→ **The task**
Only the lines from the one with "DÍAZ: 6 x 39.28 - 5% = 223.90 -> none" onward are wanted, through the last line of the entries, set down exactly.

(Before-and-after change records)
=-=-=-=-=

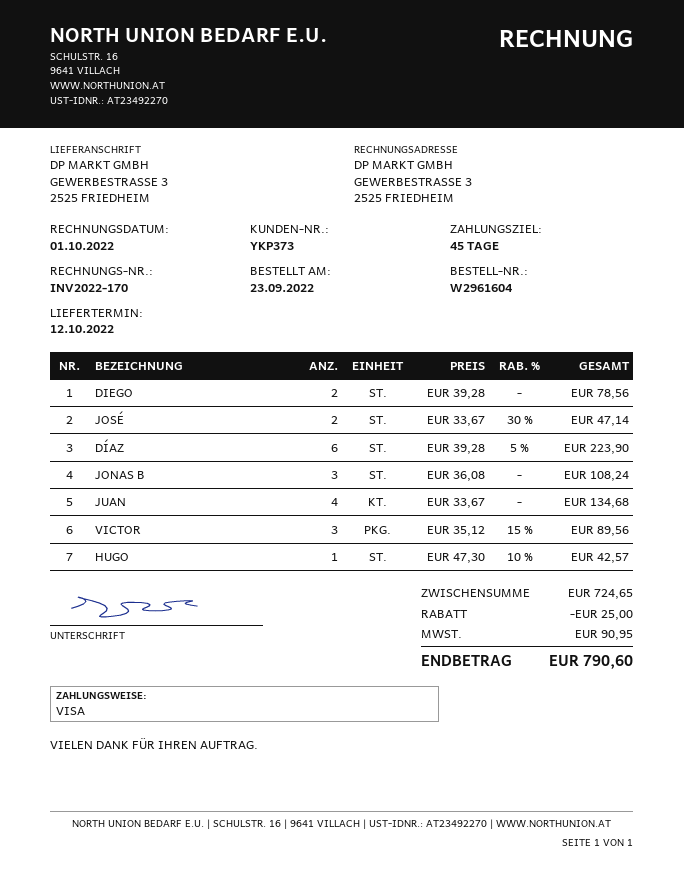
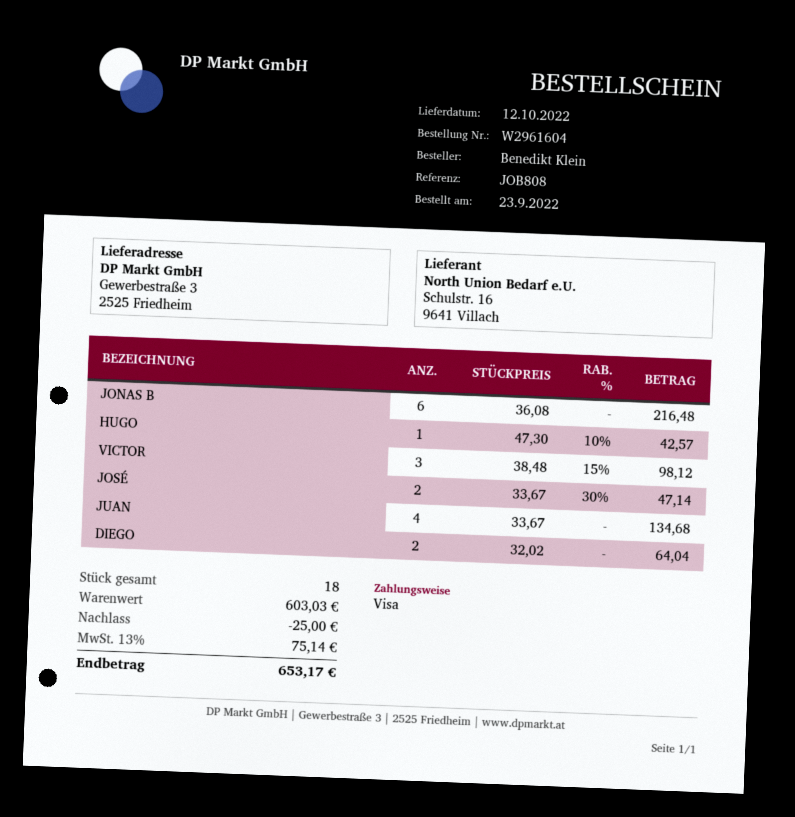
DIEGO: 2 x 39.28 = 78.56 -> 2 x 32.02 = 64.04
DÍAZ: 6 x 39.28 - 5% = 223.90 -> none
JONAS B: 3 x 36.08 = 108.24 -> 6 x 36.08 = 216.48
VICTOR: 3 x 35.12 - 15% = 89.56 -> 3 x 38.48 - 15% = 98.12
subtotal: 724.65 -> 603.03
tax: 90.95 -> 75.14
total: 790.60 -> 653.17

=-=-=-=-=

→ **Solution to this task**
DÍAZ: 6 x 39.28 - 5% = 223.90 -> none
JONAS B: 3 x 36.08 = 108.24 -> 6 x 36.08 = 216.48
VICTOR: 3 x 35.12 - 15% = 89.56 -> 3 x 38.48 - 15% = 98.12
subtotal: 724.65 -> 603.03
tax: 90.95 -> 75.14
total: 790.60 -> 653.17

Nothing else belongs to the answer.